Votre référence à Saint Maxime le Confesseur me réjouit, et je note au passage que vous l’appelez le Saint Thomas d’Aquin du premier millénaire, c’est dire si j’apprécie votre ouverture à l’endroit de cet immense théologien qui fut d’abord un grand contemplatif fidèle à l’adage de son ordre (les dominicains) : contemplata aliis tradere. St Thomas d’Aquin a compilé les Catena Aurea à la demande du Pape… explicitement pour valoriser les pères grecs. (et oui !)… Il cite encore et encore le Pseudo-Ambroise qui dit : « Tout ce qui est vrai, qui que soit celui qui le dit, vient du Saint-Esprit » Patrologia Latina t. 17 col. 285, cité par saint Thomas I-II Qu.109 a.1 ; De Ver. Qu.1 a. 8 etc.

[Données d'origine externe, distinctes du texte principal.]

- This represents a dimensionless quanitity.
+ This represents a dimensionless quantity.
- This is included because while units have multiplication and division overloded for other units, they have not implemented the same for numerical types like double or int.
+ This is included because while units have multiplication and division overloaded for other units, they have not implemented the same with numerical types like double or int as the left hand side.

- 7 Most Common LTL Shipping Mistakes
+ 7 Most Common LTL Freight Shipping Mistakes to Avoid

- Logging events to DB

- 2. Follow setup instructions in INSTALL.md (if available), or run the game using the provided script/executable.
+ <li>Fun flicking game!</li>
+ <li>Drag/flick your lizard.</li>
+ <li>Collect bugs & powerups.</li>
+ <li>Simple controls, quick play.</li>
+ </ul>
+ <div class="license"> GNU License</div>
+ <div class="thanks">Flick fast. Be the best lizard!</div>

Certes, l’Eglise Catholique compte des hommes défaillants, jusque très haut dans sa hiérarchie ; l’humanité blessée par le péché, chez vous comme chez nous, a vraiment besoin du Rédempteur. Les excommunications ou anathèmes que les patriarcats orthodoxes se sont envoyées à la figure suite aux événements d’Ukraine me laissent croire que la primatie de l’évêque de Rome, Pierre, est un véritable don de Dieu à accueillir avec humilité. Car je ne vois pas où il y aurait un problème à reconnaître cette primatie mise en avant dans l’Evangile avec les mots que nous connaissons. L’humanité d’un pape, ses manquements personnels, ne peuvent altérer les promesses que le Christ a fait à son Eglise. Relisez le beau passage de notre moine bénédictin sur le charisme pétrinien.

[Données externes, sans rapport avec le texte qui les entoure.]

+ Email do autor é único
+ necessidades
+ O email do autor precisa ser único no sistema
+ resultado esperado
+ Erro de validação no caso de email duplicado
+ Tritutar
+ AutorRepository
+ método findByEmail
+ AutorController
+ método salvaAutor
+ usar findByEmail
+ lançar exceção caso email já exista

Aujourd’hui, les jeunes catholiques sont exigeants. Les 15 milles pèlerins de moins de 30 ans qui chaque année se pressent sur les routes de Paris vers Chartres à la Pentecôte reçoivent des enseignements lumineux et enracinés dans la Tradition. Les enfants de la « Manif pour tous » en France ont été largement formés en bioéthique, à la lumière des exigences de la loi morale,… exigences évangéliques, sans oublier les milliers de participants des sessions de Paray-le-Monial où la célébration des saints mystères mais aussi l’adoration et la confession sont des pôles essentiels.

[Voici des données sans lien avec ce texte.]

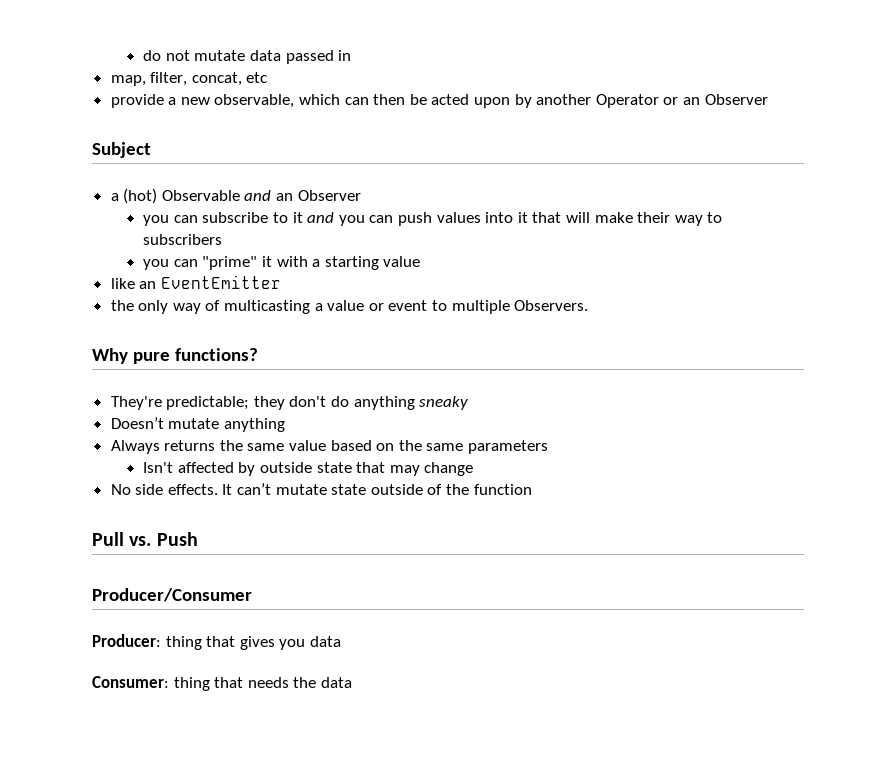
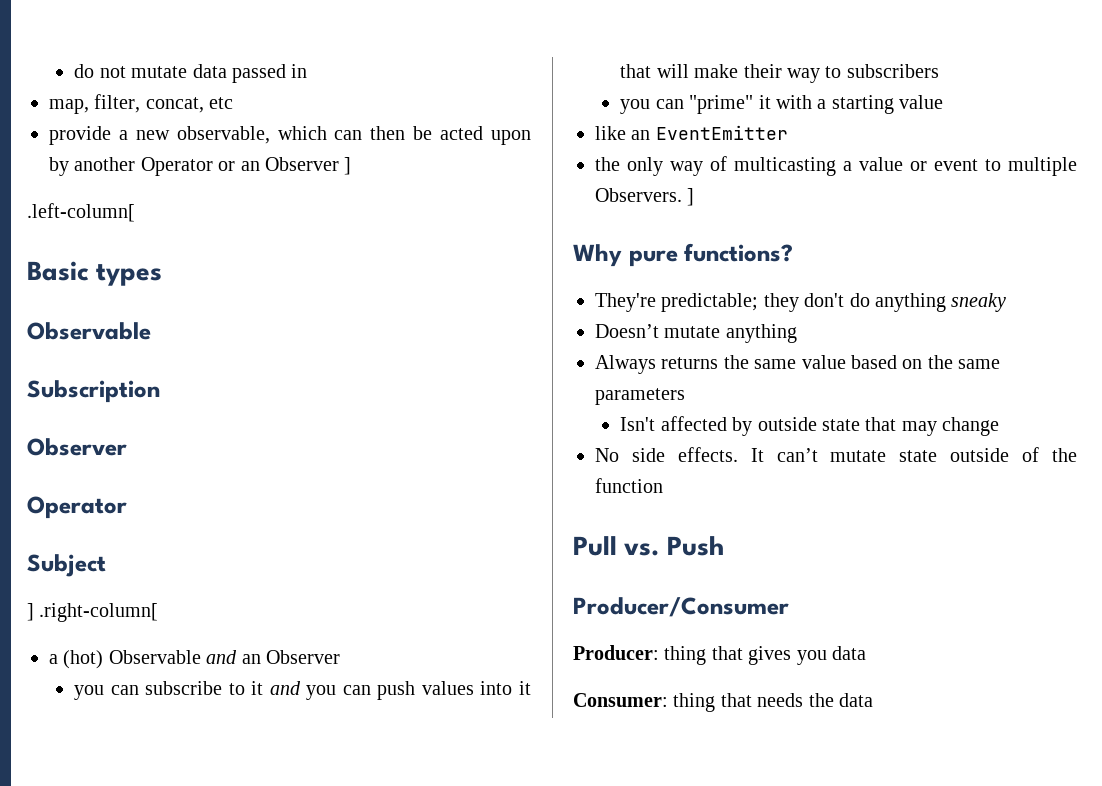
- provide a new observable, which can then be acted upon by another Operator or an Observer
+ provide a new observable, which can then be acted upon by another Operator or an Observer ]
+ .left-column[
+ Basic types
+ Observable
+ Subscription
+ Observer
+ Operator
+ ] .right-column[
- the only way of multicasting a value or event to multiple Observers.
+ the only way of multicasting a value or event to multiple Observers. ]

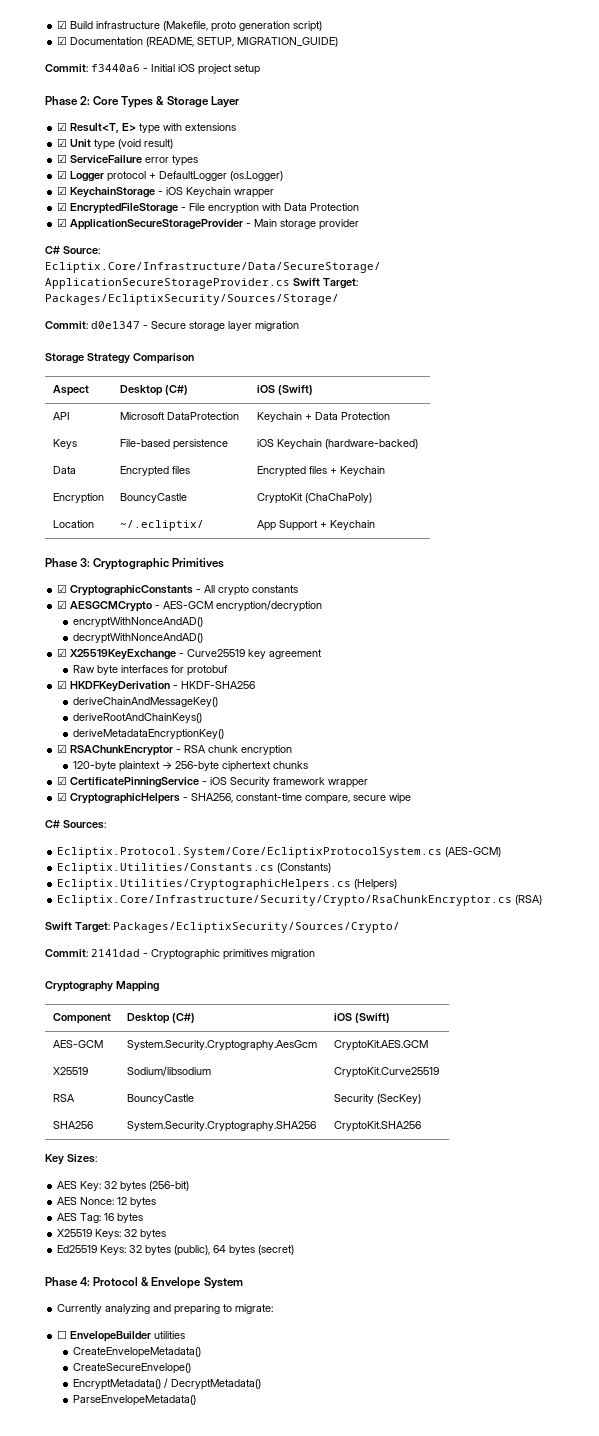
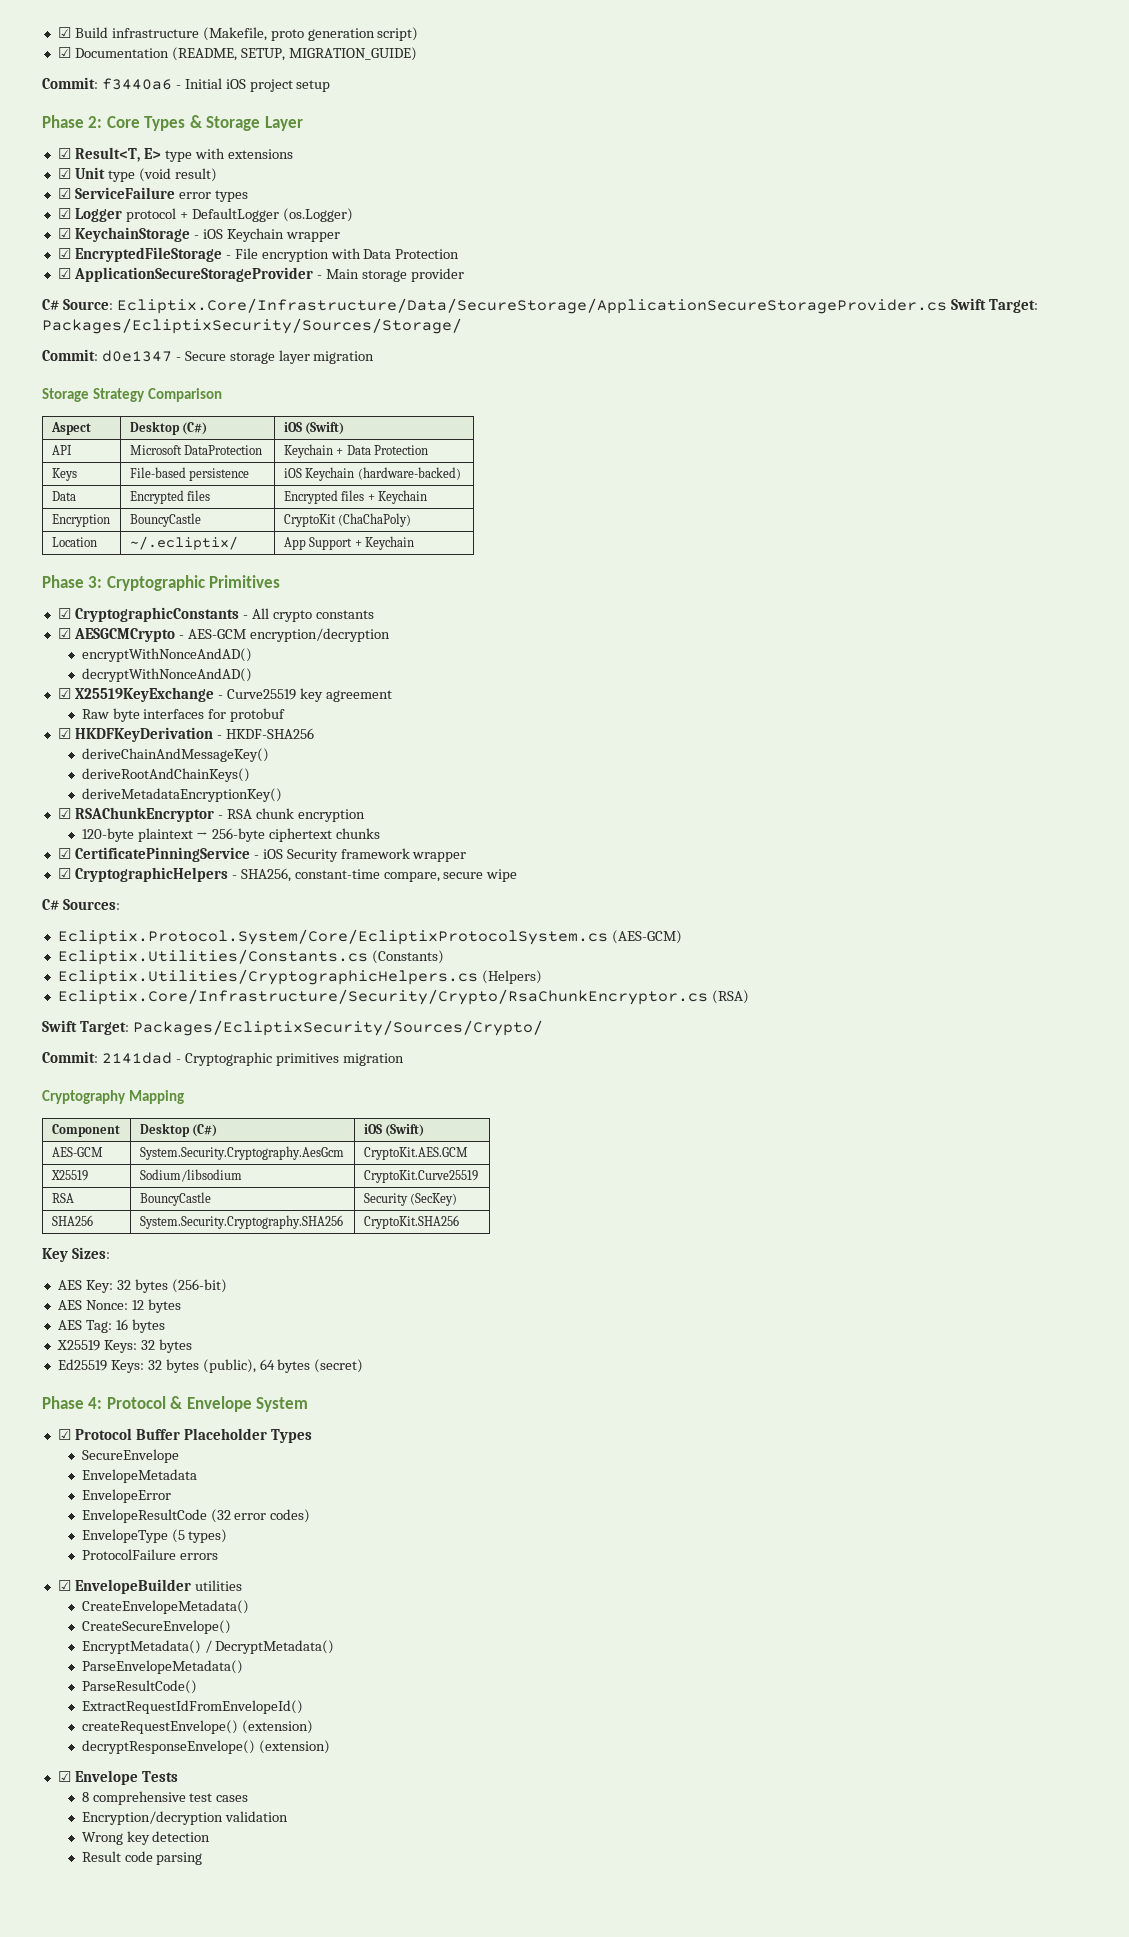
- Currently analyzing and preparing to migrate:
- ☐ EnvelopeBuilder utilities
+ ☑ Protocol Buffer Placeholder Types
+ SecureEnvelope
+ EnvelopeMetadata
+ EnvelopeError
+ EnvelopeResultCode (32 error codes)
+ EnvelopeType (5 types)
+ ProtocolFailure errors
+ ☑ EnvelopeBuilder utilities
+ ParseResultCode()
+ ExtractRequestIdFromEnvelopeId()
+ createRequestEnvelope() (extension)
+ decryptResponseEnvelope() (extension)
+ ☑ Envelope Tests
+ 8 comprehensive test cases
+ Encryption/decryption validation
+ Wrong key detection
+ Result code parsing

Pardon d’avoir le verbe un peu tranchant, mais l’affection mutuelle que se doivent les fils d’un même Père exige la simplicité dans les échanges.
Pour conclure, je rends hommage à la rédaction du Salon Beige qui nous permet de converser par-delà la mondanité d’un dialogue dit « œcuménique » souvent à bout de souffle. La recherche de cette unité à laquelle le Christ nous appelle « Ut unum sit – qu’ils soient uns » n’est-elle pas ainsi présentée comme un ordre ? Malheur à nous si nous ne cherchons pas à vivre dans l’unité de la Foi.
Certes, nous avons des divergences, comme vous l’avez souligné, mais nous devons être unis pour faire face à l’Islam, pour lutter contre la déformation de la personne humaine comme image de Dieu voulue par les théoriciens du genre, les avocats de l’avortement et de l’euthanasie… C’était, je pense, le sens ultime de la lettre si profonde et pleine de notre bénédictin. Vivre en Fils du Père par le Christ et dans l’Esprit-Saint.
Me confiant à votre prière, je vous assure de mon profond respect et de ma cordiale amitié dans le Christ.